[Revision tracking records]
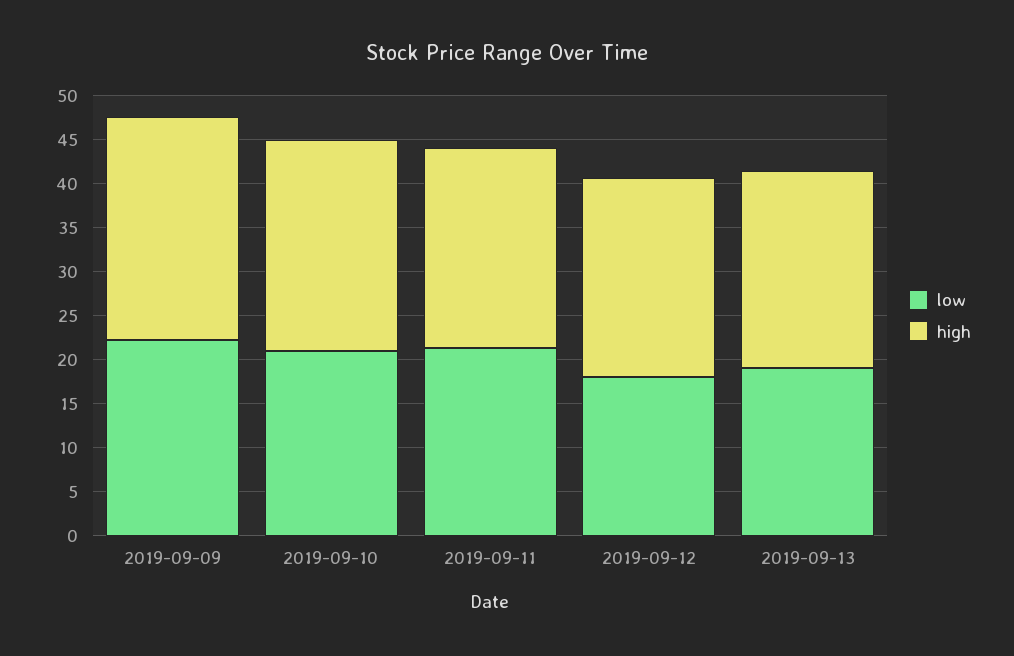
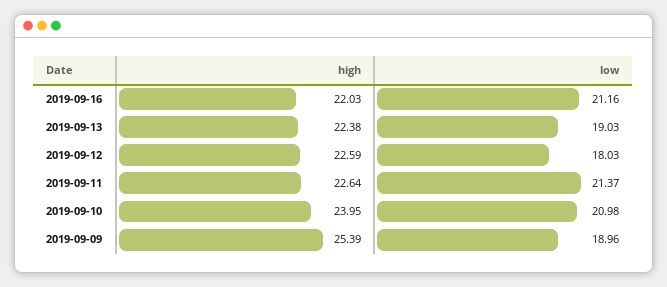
low, 2019-09-09: 22 -> 18.96
high, 2019-09-16: none -> 22.03
low, 2019-09-16: none -> 21.16

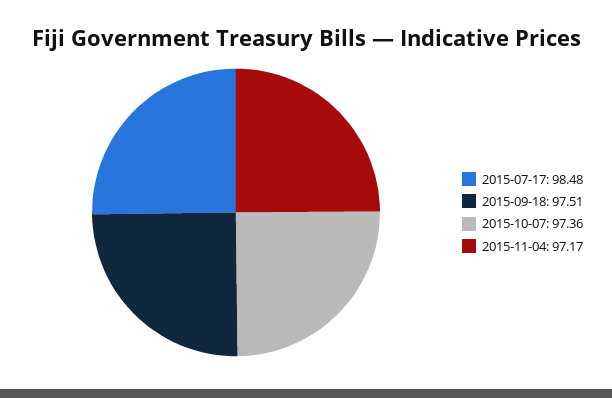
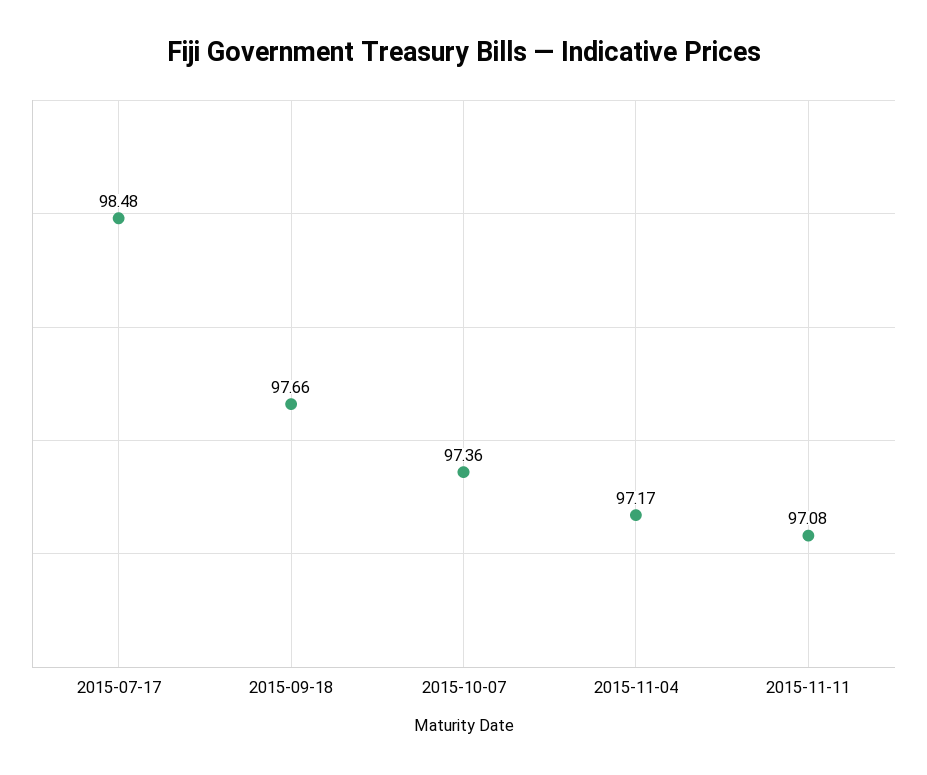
2015-09-18: 97.51 -> 97.66
2015-11-11: none -> 97.08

**Requirement**. The output has to match the data above line for line, except that pictures are dropped.

**Result for this exercise**.
low, 2019-09-09: 22 -> 18.96
high, 2019-09-16: none -> 22.03
low, 2019-09-16: none -> 21.16

2015-09-18: 97.51 -> 97.66
2015-11-11: none -> 97.08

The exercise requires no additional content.